EXERCISE PROMPT>
Go through the material and copy every line in which "user" appears.

START RECORDS SHOWN

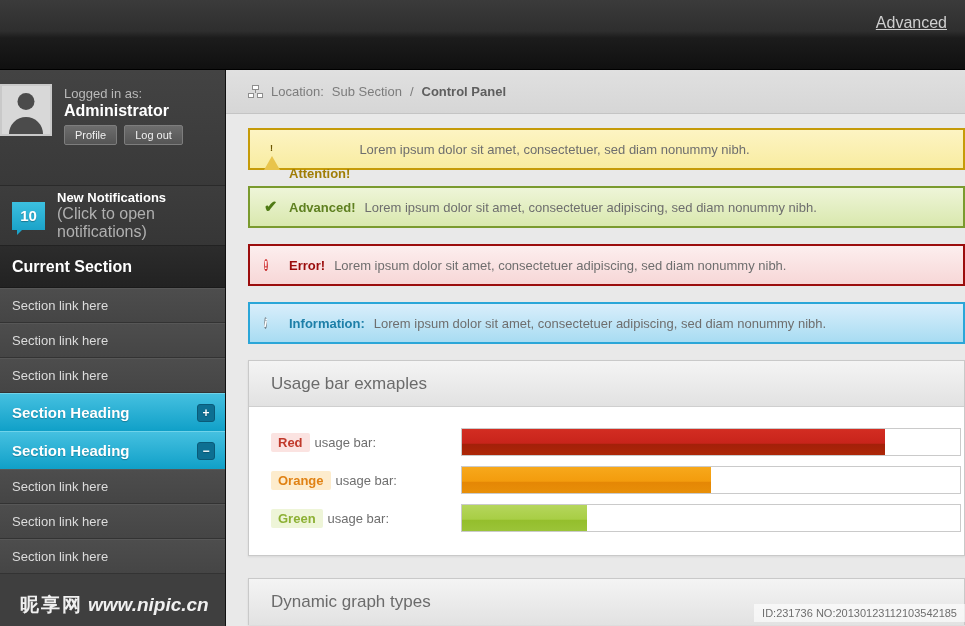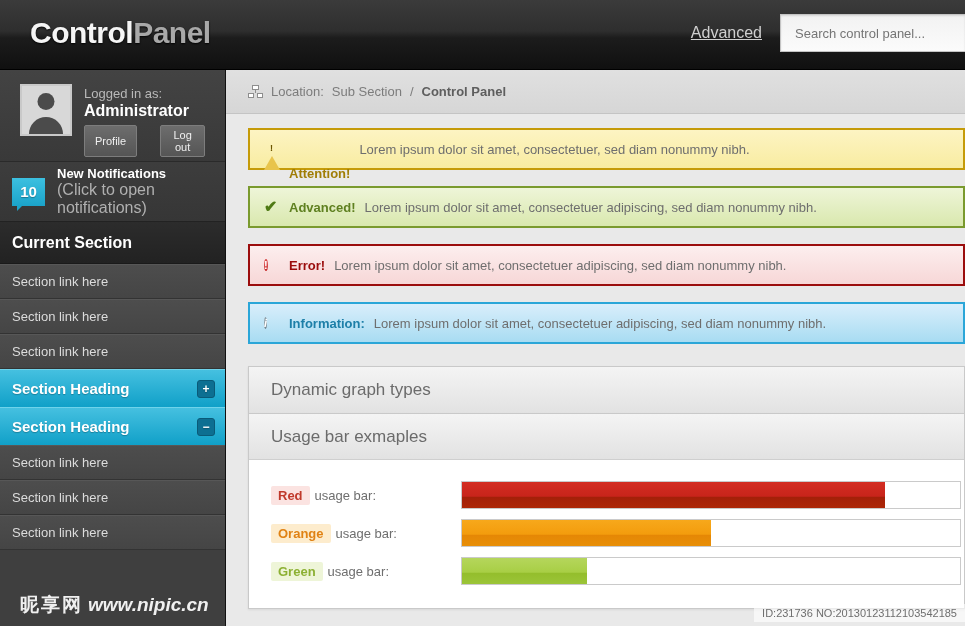--- a/index.html
+++ b/index.html
@@ -45,42 +45,42 @@
     font-size: 13px; color: #8a8a8a; width: 100%;
   }
 
   
   .sidebar {
     position: absolute; left: 0; top: 70px; width: 226px; height: 556px;
     background: #3f3f3f;
     border-right: 1px solid #111;
   }
   .user-panel {
-    height: 92px; padding: 14px 20px;
+    height: 116px; padding: 14px 0;
     display: flex; gap: 12px;
     background: linear-gradient(to bottom, #434343, #393939);
     border-bottom: 1px solid #2a2a2a;
   }
   .avatar {
     width: 52px; height: 52px; flex: 0 0 52px;
     background: #d8d8d8; border: 2px solid #c9c9c9;
     position: relative; overflow: hidden;
   }
   .avatar .head {
     position: absolute; left: 50%; top: 7px; transform: translateX(-50%);
     width: 17px; height: 17px; border-radius: 50%; background: #4b4b4b;
   }
   .avatar .body {
     position: absolute; left: 50%; bottom: -9px; transform: translateX(-50%);
     width: 34px; height: 26px; border-radius: 17px 17px 0 0; background: #4b4b4b;
   }
   .user-meta { padding-top: 2px; }
   .logged-label { color: #b9b9b9; font-size: 13px; }
   .user-name { color: #fff; font-size: 16px; font-weight: bold; margin: 1px 0 5px; }
-  .user-btns { display: flex; gap: 23px; }
+  .user-btns { display: flex; gap: 7px; }
   .ubtn {
     background: linear-gradient(to bottom, #6d6d6d, #555);
     border: 1px solid #7d7d7d; color: #f0f0f0;
     font-size: 11px; padding: 3px 10px; cursor: pointer;
     border-radius: 2px;
   }
   .notif {
     height: 60px; padding: 11px 12px;
     display: flex; align-items: center; gap: 12px;
     background: linear-gradient(to bottom, #3d3d3d, #363636);
@@ -250,28 +250,22 @@
     position: absolute; right: 0; bottom: 4px;
     background: rgba(255,255,255,0.62);
     color: #6e6e6e; font-size: 11px; padding: 3px 8px;
     white-space: nowrap;
   }
 </style>
 </head>
 <body>
 
 <div class="header">
-  <div class="logo">
-    <span class="p1">Control</span><span class="p2">Panel</span>
-  </div>
   <div class="header-right">
     <span class="adv-link">Advanced</span>
-    <div class="search-box">
-      <input type="text" placeholder="Search control panel..." style="">
-    </div>
   </div>
 </div>
 
 <div class="sidebar">
 
   <div class="user-panel">
     <div class="avatar">
       <span class="head"></span>
       <span class="body"></span>
     </div>
@@ -353,24 +347,20 @@
       <span class="msg">Lorem ipsum dolor sit amet, consectetuer adipiscing, sed diam nonummy nibh.</span>
     </div>
 
     <div class="alert alert-info">
       <span class="ico"><span class="ico-circle ico-info-c">i</span></span>
       <span class="lead">Information:</span>
       <span class="msg">Lorem ipsum dolor sit amet, consectetuer adipiscing, sed diam nonummy nibh.</span>
     </div>
   </div>
 
-  <div class="panel" style="margin-top:22px;border-bottom:none;">
-    <div class="panel2-head">Dynamic graph types</div>
-  </div>
-
   <div class="panel">
     <div class="panel-head">Usage bar exmaples</div>
     <div class="panel-body">
 
       <div class="bar-row">
         <div class="bar-label">
           <span class="chip chip-red">Red</span><span>usage bar:</span>
         </div>
         <div class="bar-track">
           <div class="bar-fill fill-red" style="width: 85%;"></div>
@@ -391,15 +381,19 @@
           <span class="chip chip-green">Green</span><span>usage bar:</span>
         </div>
         <div class="bar-track">
           <div class="bar-fill fill-green" style="width: 25%;"></div>
         </div>
       </div>
 
     </div>
   </div>
 
+  <div class="panel" style="margin-top:22px;border-bottom:none;">
+    <div class="panel2-head">Dynamic graph types</div>
+  </div>
+
 </div>
 
 <div class="watermark-id">ID:231736 NO:20130123112103542185</div>
 
 </body></html>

END RECORDS SHOWN

FINAL ANSWER>
   .user-panel {
   .user-meta { padding-top: 2px; }
   .user-name { color: #fff; font-size: 16px; font-weight: bold; margin: 1px 0 5px; }
-  .user-btns { display: flex; gap: 23px; }
+  .user-btns { display: flex; gap: 7px; }
   <div class="user-panel">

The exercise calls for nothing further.